(Beginning of Records for this exercise)

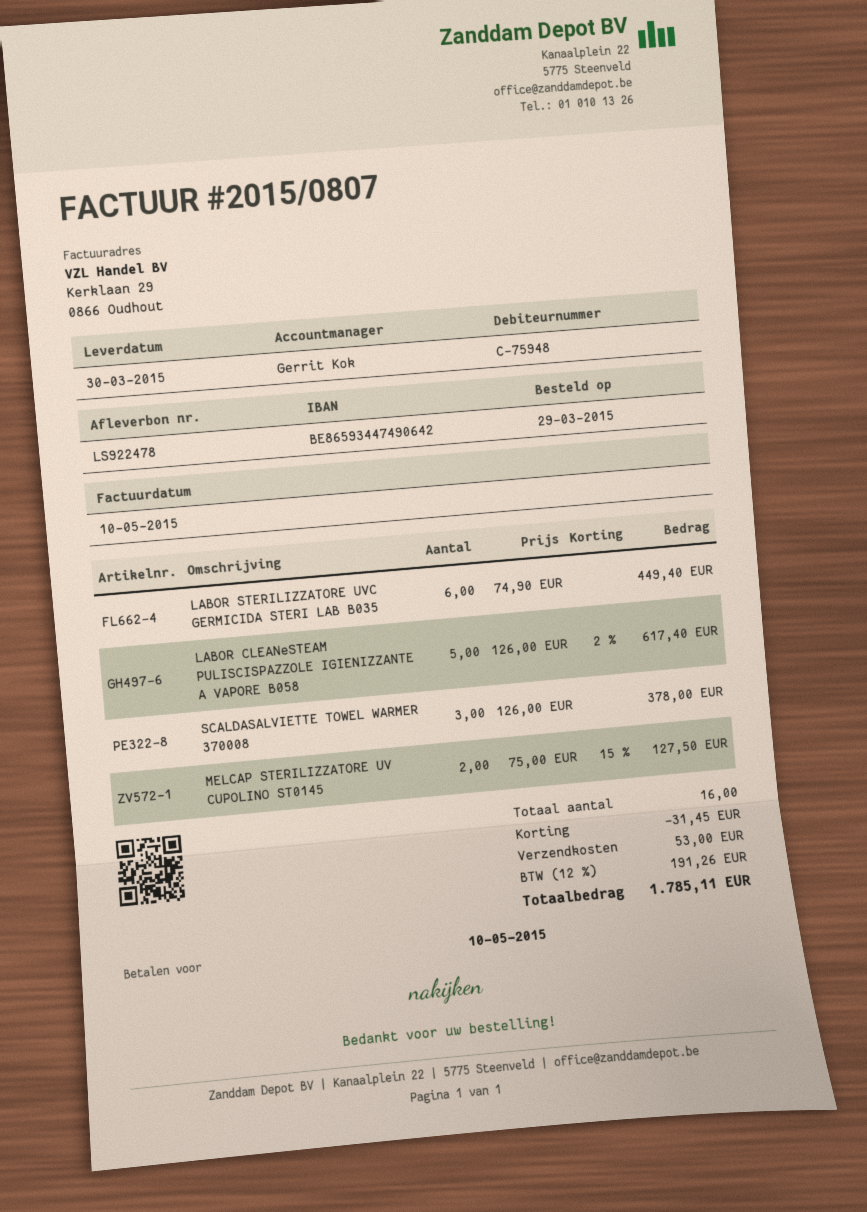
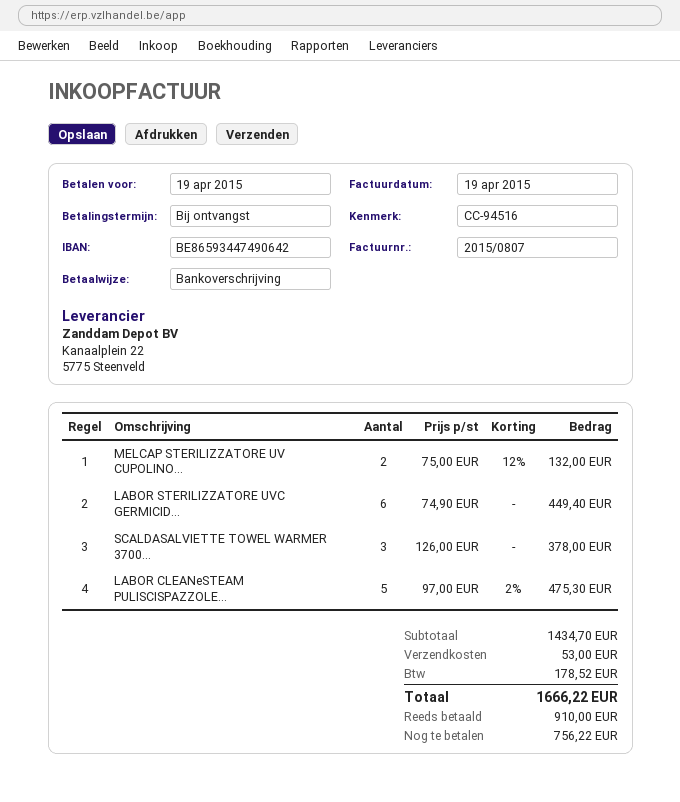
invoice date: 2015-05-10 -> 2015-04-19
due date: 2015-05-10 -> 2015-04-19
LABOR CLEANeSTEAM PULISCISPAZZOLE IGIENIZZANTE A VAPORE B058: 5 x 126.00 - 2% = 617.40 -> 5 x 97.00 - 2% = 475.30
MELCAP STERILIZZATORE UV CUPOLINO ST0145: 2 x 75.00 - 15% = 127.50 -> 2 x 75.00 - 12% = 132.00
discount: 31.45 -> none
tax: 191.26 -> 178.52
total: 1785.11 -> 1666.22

(End of Records for this exercise)
(Beginning of Records for this exercise)

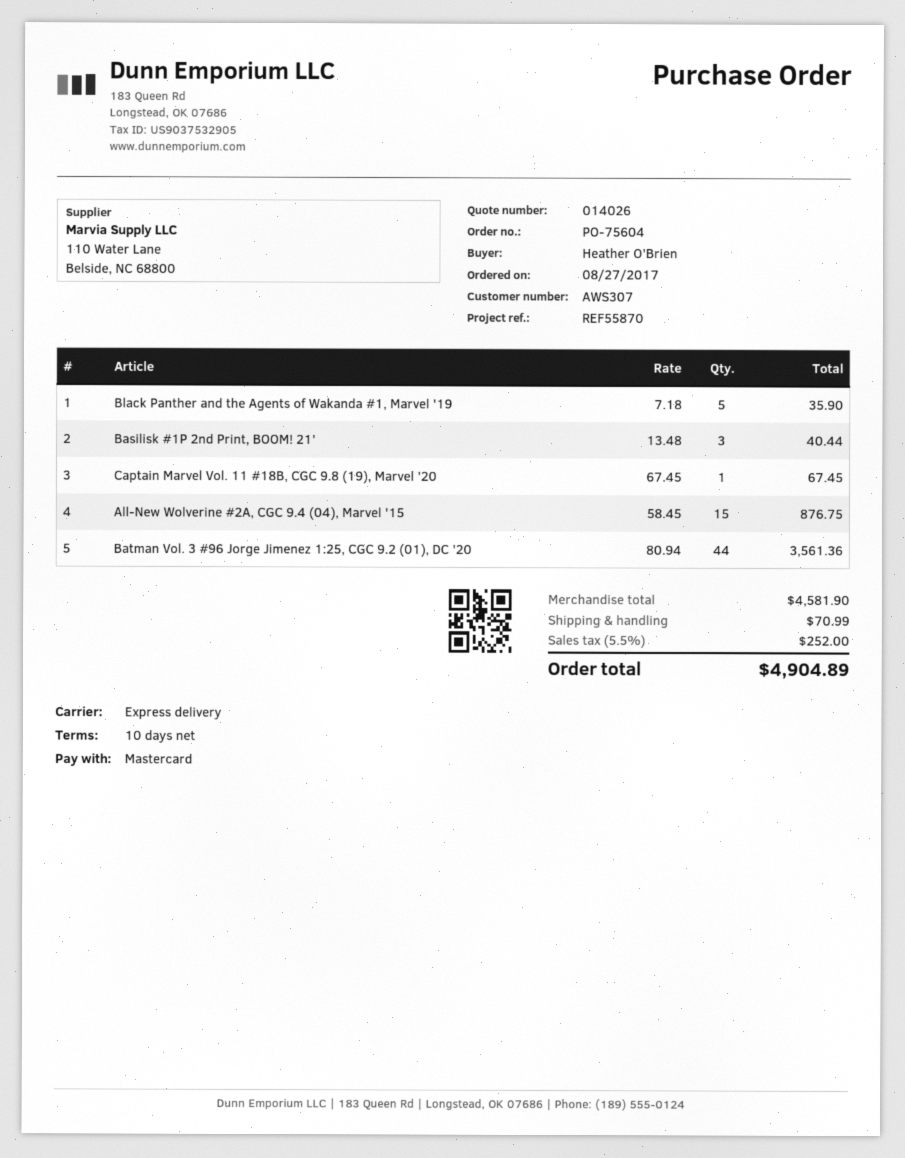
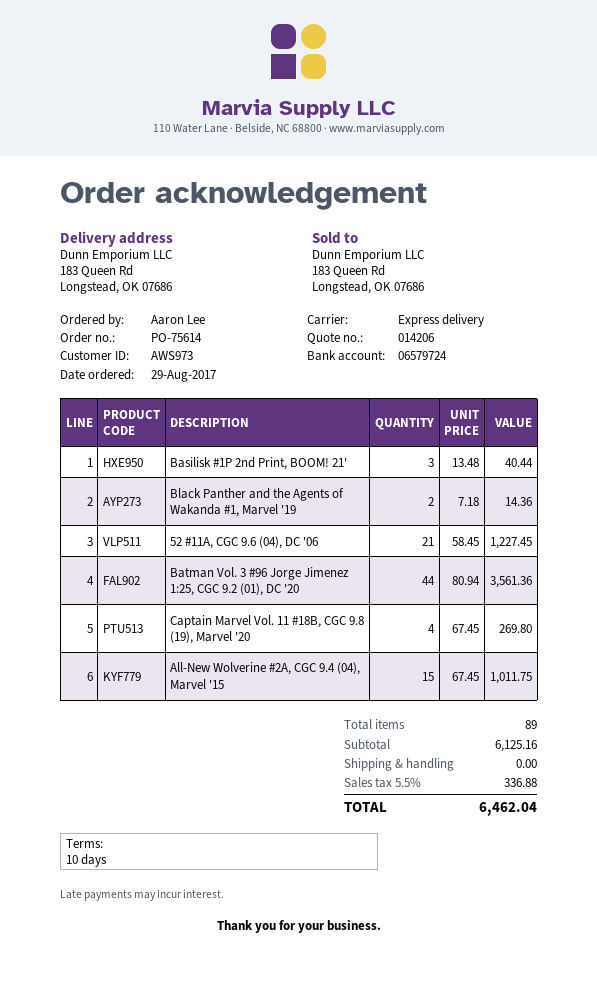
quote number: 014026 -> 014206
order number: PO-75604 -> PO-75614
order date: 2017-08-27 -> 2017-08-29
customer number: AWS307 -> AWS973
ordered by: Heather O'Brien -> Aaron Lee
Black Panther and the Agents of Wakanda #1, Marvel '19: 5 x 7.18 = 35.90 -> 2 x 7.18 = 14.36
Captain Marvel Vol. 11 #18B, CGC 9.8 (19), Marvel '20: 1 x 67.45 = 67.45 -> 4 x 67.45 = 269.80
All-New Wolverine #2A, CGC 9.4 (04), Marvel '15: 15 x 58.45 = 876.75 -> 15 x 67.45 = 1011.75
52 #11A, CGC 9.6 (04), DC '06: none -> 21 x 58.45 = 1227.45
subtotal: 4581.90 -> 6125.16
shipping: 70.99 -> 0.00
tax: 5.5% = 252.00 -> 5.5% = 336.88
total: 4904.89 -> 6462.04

(End of Records for this exercise)
(Beginning of Records for this exercise)

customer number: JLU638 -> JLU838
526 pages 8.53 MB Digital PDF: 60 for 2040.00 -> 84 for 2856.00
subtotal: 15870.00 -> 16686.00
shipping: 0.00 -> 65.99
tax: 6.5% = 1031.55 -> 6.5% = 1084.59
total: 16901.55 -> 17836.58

(End of Records for this exercise)

▶ _What you should do_:
Please copy, exactly and with nothing else, the lines above beginning at the line that has "order number: PO-75604 -> PO-75614" and ending with the line that has "52 #11A, CGC".

▶ _Output below_:
order number: PO-75604 -> PO-75614
order date: 2017-08-27 -> 2017-08-29
customer number: AWS307 -> AWS973
ordered by: Heather O'Brien -> Aaron Lee
Black Panther and the Agents of Wakanda #1, Marvel '19: 5 x 7.18 = 35.90 -> 2 x 7.18 = 14.36
Captain Marvel Vol. 11 #18B, CGC 9.8 (19), Marvel '20: 1 x 67.45 = 67.45 -> 4 x 67.45 = 269.80
All-New Wolverine #2A, CGC 9.4 (04), Marvel '15: 15 x 58.45 = 876.75 -> 15 x 67.45 = 1011.75
52 #11A, CGC 9.6 (04), DC '06: none -> 21 x 58.45 = 1227.45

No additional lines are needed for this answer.